Elizabeth Elsas Mandel is a graphic designer and is currently a professor of graphic design at SCAD-Atlanta. Here’s what she told me:
It is true that my studio-mates and I unexpectedly noticed The Gate out of the window of our studio on Jay Street in Dumbo. We had the schedule on the wall of when the Smithson project was supposed to pass by our window each day. When we saw the Gate, another designer who worked in the studio and I went down to see it up close, but we didn’t call the Times. If I remember correctly, Ian emailed the photo he took to some friends, and someone ended up forwarding it to Randy Kennedy. Kennedy called Ian for some comments, and he directed the call to me.
Ian is Ian Adelman, now the design director for NY Magazine, and the “one man in the twenty-somethingth floor of an office building in DuMBo,” whose photo of The Gate, as BHQF puts it, “took on a life of its own.” Here’s Ian:
FWIW. I can assure you that I do not know, and haven’t met, associated with, or otherwise been connected to the artists known as BHQF. The description of the event as published in the Times is accurate and the actions taken by those of us in the studio (on the 8th floor, btw) of the DUMBO building was influenced in no way beyond reacting to that which played out in our East River view. Those guys just got really fucking lucky – what a coup!

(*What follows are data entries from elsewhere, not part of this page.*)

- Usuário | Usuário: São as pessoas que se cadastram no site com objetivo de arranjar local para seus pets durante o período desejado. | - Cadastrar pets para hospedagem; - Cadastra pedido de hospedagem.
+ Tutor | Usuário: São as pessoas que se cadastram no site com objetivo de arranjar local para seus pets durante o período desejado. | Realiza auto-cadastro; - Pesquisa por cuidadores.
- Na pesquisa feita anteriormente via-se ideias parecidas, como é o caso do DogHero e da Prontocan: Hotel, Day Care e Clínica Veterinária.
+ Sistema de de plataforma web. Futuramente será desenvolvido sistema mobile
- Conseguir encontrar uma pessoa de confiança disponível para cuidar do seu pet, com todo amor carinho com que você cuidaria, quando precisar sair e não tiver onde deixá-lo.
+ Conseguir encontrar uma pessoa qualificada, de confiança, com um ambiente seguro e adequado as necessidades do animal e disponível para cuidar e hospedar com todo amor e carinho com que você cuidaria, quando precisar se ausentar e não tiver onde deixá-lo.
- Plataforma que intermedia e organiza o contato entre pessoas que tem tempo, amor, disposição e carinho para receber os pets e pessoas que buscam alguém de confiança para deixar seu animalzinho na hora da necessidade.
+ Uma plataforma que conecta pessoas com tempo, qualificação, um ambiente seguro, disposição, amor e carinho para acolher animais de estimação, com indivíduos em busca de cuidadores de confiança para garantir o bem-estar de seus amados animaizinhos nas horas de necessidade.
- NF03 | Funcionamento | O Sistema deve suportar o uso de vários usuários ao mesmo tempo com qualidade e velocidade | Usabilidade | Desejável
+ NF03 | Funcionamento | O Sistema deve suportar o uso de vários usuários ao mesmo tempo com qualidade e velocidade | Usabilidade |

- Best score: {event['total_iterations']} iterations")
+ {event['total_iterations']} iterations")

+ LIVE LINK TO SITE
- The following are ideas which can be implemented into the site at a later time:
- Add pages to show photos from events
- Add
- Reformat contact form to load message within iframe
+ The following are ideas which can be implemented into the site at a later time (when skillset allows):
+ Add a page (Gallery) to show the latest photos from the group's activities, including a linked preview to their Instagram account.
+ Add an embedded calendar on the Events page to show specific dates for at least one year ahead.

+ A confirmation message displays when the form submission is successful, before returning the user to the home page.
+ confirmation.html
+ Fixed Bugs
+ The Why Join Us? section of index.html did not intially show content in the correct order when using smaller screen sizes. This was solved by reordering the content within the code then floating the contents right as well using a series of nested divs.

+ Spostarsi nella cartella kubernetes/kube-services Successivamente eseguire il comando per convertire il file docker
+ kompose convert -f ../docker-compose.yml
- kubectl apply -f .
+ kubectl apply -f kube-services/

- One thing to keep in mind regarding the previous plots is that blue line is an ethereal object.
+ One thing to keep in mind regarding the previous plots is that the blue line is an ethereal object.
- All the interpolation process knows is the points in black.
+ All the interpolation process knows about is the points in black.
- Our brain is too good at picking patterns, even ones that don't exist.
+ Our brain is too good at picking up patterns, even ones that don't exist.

So I was right, it wasn’t the twenty-somethingth floor after all! Ahem. And what does Ian get for his inadvertently formative role in launching BHQF? A completely made up shoutout in their book:
As for the narrative found in the BHQF book – the one about “Ian Adelman” – that’s just a fanciful bauble created by people who pretty clearly don’t know me. Some sort of ultra-mundane fan fiction – but fiction it is. (Also: the only reason I even know about the fan fiction piece is that a writer I know gave me a copy.)
And there you have it, way more BHQF news than was fit to print five years ago.